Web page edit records
################
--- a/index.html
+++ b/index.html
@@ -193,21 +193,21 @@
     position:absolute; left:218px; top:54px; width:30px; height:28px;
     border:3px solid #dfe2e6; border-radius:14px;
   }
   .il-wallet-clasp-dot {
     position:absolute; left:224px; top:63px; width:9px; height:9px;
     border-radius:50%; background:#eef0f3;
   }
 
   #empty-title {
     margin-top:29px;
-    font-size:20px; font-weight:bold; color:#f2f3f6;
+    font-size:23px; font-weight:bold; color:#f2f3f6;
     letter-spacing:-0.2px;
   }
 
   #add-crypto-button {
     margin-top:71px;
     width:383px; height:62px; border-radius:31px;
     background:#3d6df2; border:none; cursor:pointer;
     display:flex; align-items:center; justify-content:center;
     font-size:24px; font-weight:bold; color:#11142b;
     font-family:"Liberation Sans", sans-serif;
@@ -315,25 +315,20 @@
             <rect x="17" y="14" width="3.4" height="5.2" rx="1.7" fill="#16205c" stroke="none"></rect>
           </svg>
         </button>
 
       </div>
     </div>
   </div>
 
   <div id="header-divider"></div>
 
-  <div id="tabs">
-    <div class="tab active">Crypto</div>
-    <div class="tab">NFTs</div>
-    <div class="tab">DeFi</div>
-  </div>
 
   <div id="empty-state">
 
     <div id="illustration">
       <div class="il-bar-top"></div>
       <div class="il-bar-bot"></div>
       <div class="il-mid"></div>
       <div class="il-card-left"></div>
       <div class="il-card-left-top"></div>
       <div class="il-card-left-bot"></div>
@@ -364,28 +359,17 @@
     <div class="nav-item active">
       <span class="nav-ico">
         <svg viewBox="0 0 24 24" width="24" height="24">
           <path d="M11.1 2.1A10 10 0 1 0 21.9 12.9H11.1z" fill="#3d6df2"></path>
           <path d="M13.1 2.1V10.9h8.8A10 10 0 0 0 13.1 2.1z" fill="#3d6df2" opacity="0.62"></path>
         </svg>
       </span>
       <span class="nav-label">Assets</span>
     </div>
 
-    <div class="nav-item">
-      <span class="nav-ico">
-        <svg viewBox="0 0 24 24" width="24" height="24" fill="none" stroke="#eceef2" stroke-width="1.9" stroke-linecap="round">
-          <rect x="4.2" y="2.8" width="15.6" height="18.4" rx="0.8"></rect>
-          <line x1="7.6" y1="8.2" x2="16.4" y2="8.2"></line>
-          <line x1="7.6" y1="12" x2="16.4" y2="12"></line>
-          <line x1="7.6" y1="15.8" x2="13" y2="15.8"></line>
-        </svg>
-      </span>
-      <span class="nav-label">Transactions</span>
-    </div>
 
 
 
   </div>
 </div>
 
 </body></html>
################
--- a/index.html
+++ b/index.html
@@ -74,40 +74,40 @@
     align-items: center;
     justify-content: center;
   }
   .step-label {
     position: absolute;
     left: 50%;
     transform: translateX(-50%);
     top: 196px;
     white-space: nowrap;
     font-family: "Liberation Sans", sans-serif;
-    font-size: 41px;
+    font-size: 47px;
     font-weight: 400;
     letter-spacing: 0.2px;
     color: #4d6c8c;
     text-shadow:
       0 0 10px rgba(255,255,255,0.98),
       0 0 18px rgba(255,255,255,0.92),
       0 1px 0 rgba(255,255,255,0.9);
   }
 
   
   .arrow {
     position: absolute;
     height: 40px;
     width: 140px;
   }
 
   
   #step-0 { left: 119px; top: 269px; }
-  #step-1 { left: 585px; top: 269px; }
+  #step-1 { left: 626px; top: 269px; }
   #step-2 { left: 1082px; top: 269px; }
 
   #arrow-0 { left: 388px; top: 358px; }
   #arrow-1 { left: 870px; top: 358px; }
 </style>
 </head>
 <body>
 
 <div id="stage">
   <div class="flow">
################
## Task description
A line belongs in the answer if it contains the word "Sans"; copy every such line from the data above.

## Answer box
     font-family:"Liberation Sans", sans-serif;
     font-family: "Liberation Sans", sans-serif;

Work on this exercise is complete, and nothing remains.